• **Goal of the exercise**
An exact copy of the entries is required, excluding any pictures.

• **Provided records**
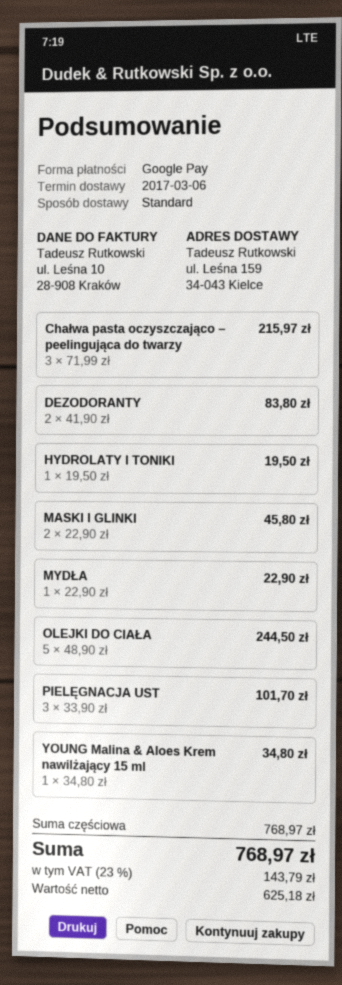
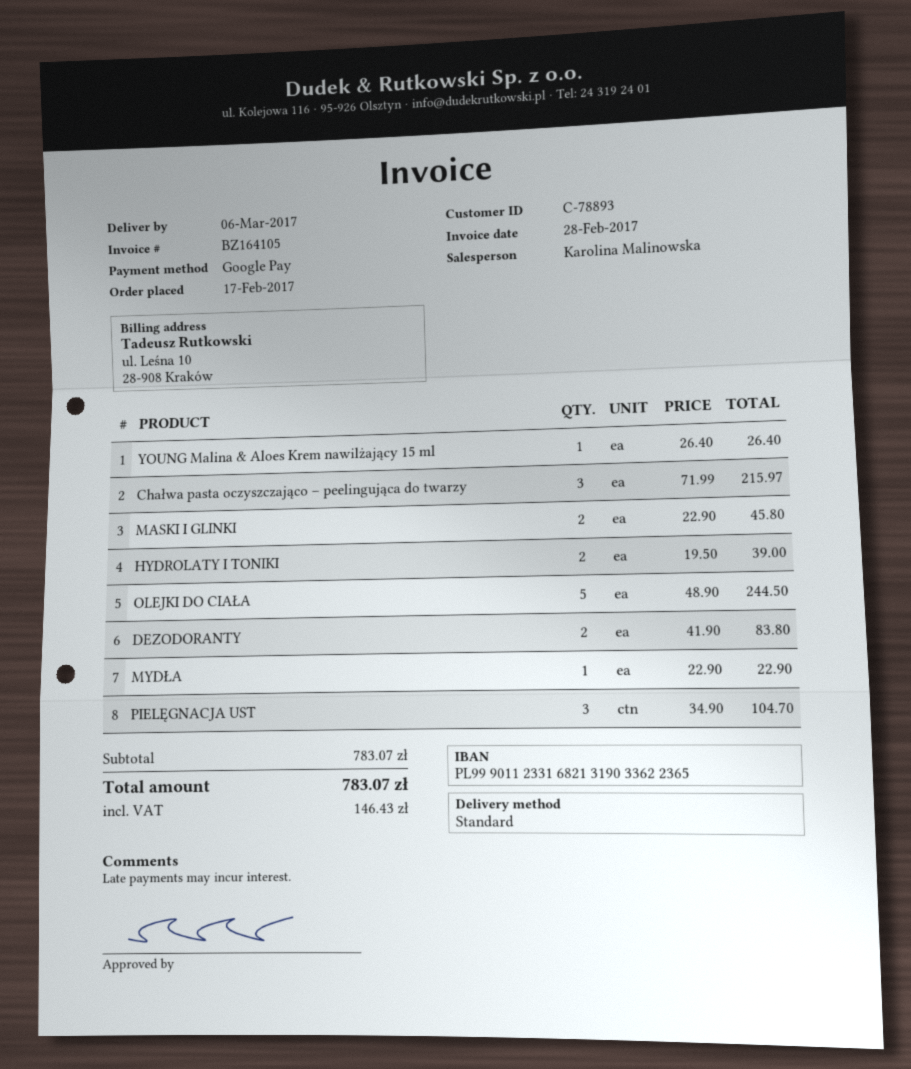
HYDROLATY I TONIKI: 1 x 19.50 = 19.50 -> 2 x 19.50 = 39.00
PIELĘGNACJA UST: 3 x 33.90 = 101.70 -> 3 x 34.90 = 104.70
YOUNG Malina & Aloes Krem nawilżający 15 ml: 1 x 34.80 = 34.80 -> 1 x 26.40 = 26.40
subtotal: 768.97 -> 783.07
tax: 143.79 -> 146.43
total: 768.97 -> 783.07

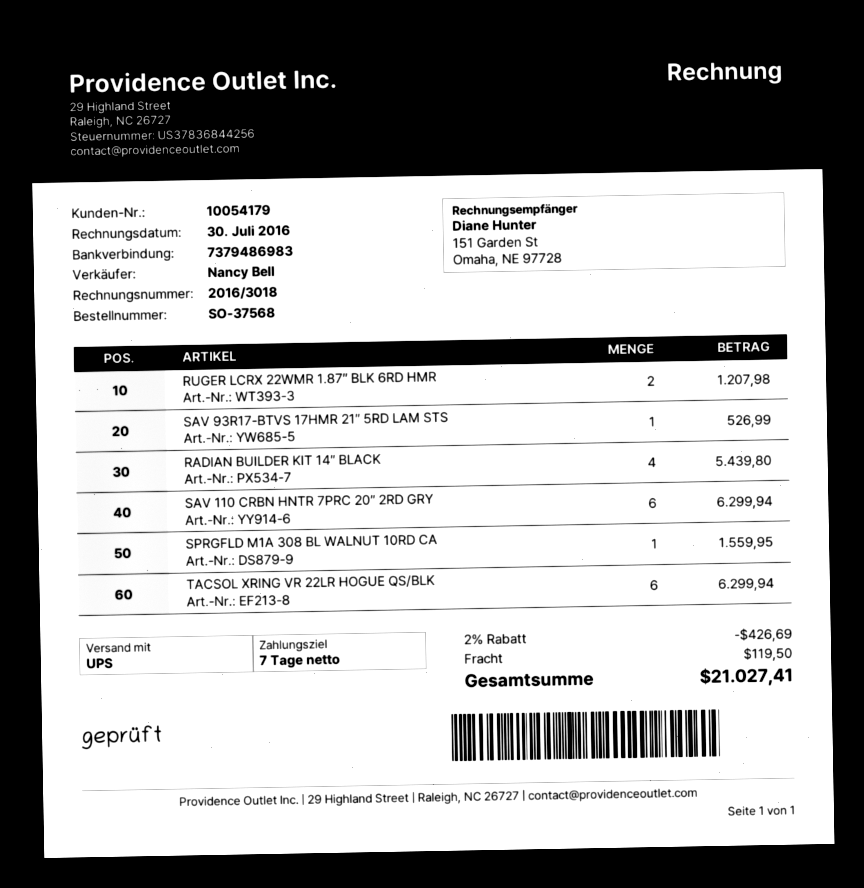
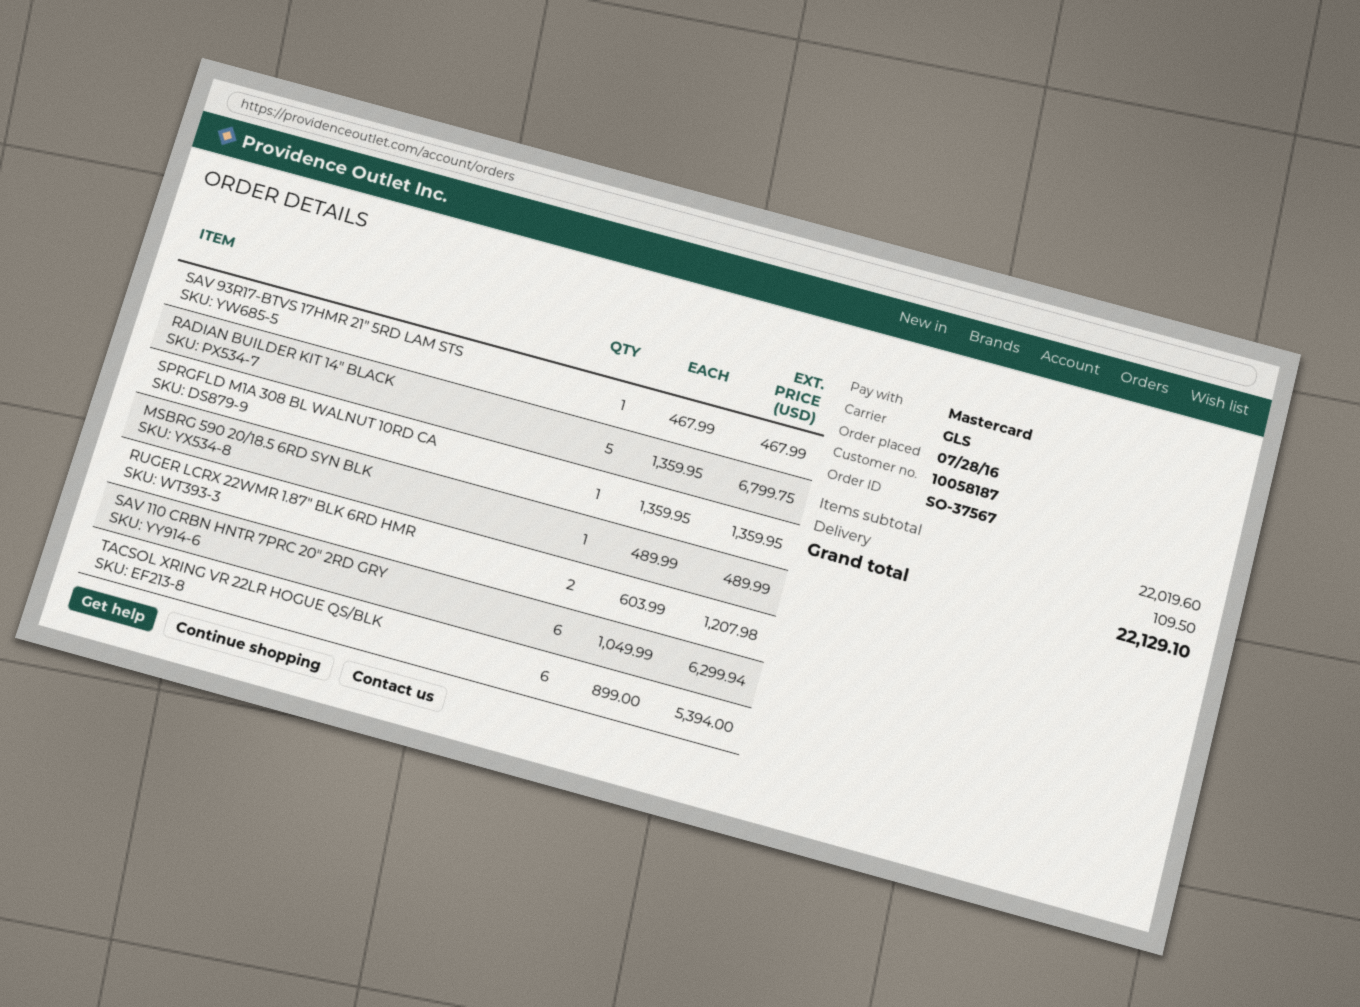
order number: SO-37568 -> SO-37567
customer number: 10054179 -> 10058187
shipping method: UPS -> GLS
SAV 93R17-BTVS 17HMR 21″ 5RD LAM STS: 1 for 526.99 -> 1 for 467.99
RADIAN BUILDER KIT 14″ BLACK: 4 for 5439.80 -> 5 for 6799.75
SPRGFLD M1A 308 BL WALNUT 10RD CA: 1 for 1559.95 -> 1 for 1359.95
TACSOL XRING VR 22LR HOGUE QS/BLK: 6 for 6299.94 -> 6 for 5394.00
MSBRG 590 20/18.5 6RD SYN BLK: none -> 1 for 489.99
discount: 2% = 426.69 -> none
shipping: 119.50 -> 109.50
total: 21027.41 -> 22129.10

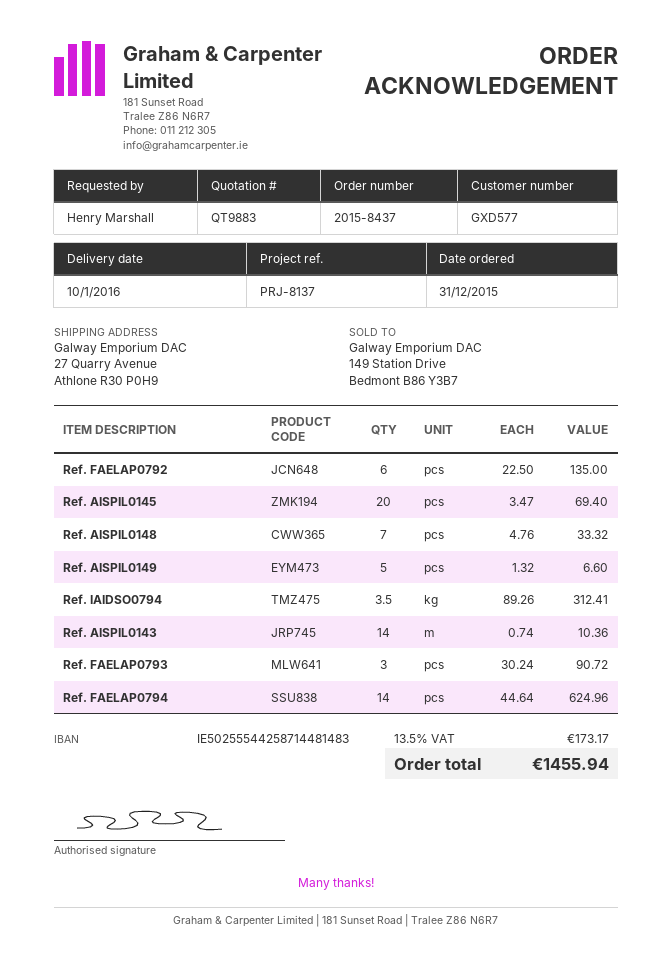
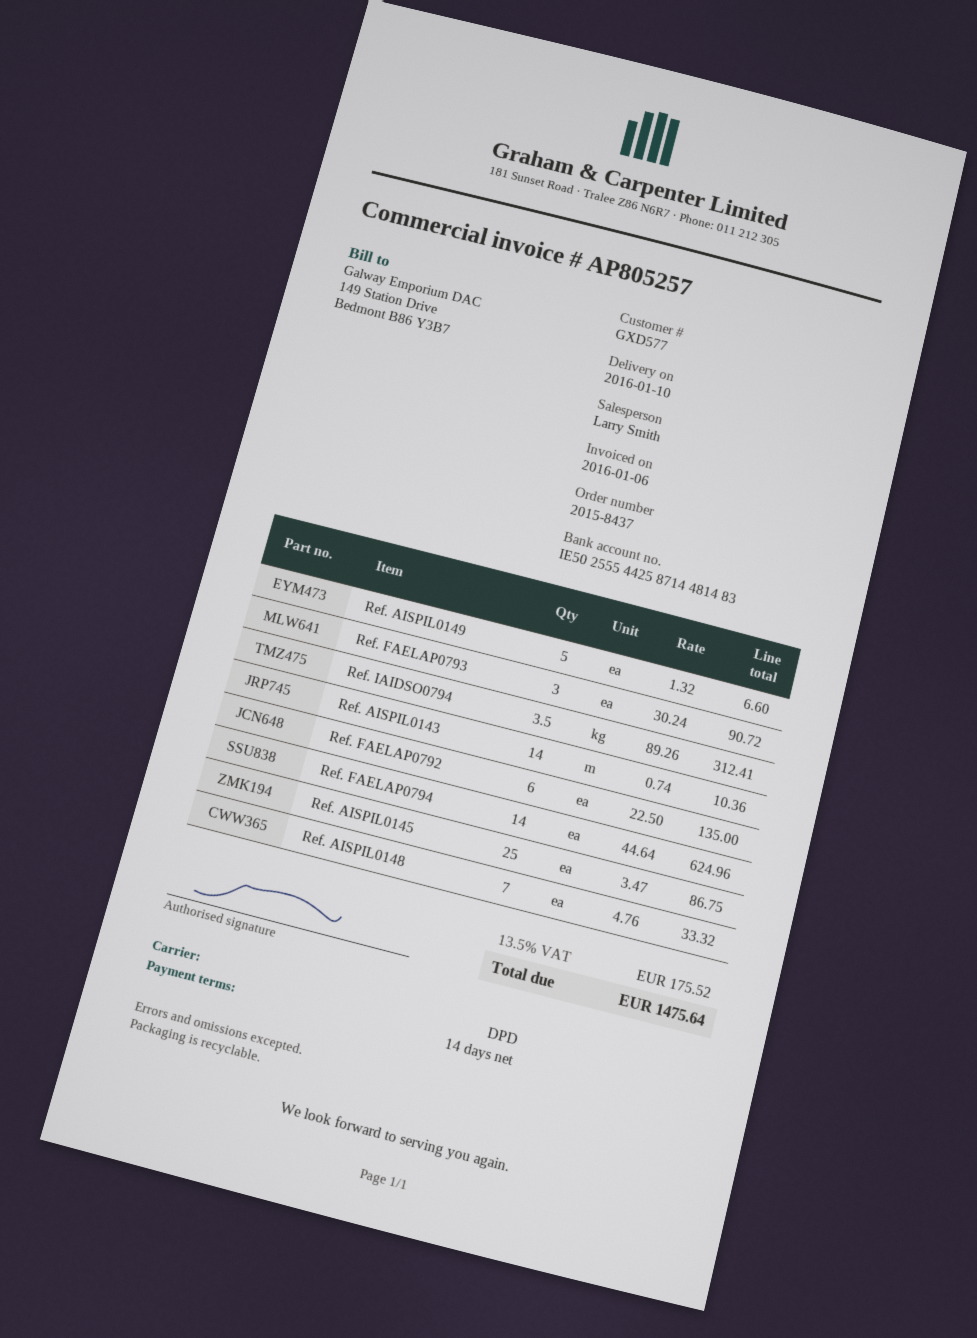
Ref. AISPIL0145: 20 x 3.47 = 69.40 -> 25 x 3.47 = 86.75
tax: 13.5% = 173.17 -> 13.5% = 175.52
total: 1455.94 -> 1475.64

• **Task output**
HYDROLATY I TONIKI: 1 x 19.50 = 19.50 -> 2 x 19.50 = 39.00
PIELĘGNACJA UST: 3 x 33.90 = 101.70 -> 3 x 34.90 = 104.70
YOUNG Malina & Aloes Krem nawilżający 15 ml: 1 x 34.80 = 34.80 -> 1 x 26.40 = 26.40
subtotal: 768.97 -> 783.07
tax: 143.79 -> 146.43
total: 768.97 -> 783.07

order number: SO-37568 -> SO-37567
customer number: 10054179 -> 10058187
shipping method: UPS -> GLS
SAV 93R17-BTVS 17HMR 21″ 5RD LAM STS: 1 for 526.99 -> 1 for 467.99
RADIAN BUILDER KIT 14″ BLACK: 4 for 5439.80 -> 5 for 6799.75
SPRGFLD M1A 308 BL WALNUT 10RD CA: 1 for 1559.95 -> 1 for 1359.95
TACSOL XRING VR 22LR HOGUE QS/BLK: 6 for 6299.94 -> 6 for 5394.00
MSBRG 590 20/18.5 6RD SYN BLK: none -> 1 for 489.99
discount: 2% = 426.69 -> none
shipping: 119.50 -> 109.50
total: 21027.41 -> 22129.10

Ref. AISPIL0145: 20 x 3.47 = 69.40 -> 25 x 3.47 = 86.75
tax: 13.5% = 173.17 -> 13.5% = 175.52
total: 1455.94 -> 1475.64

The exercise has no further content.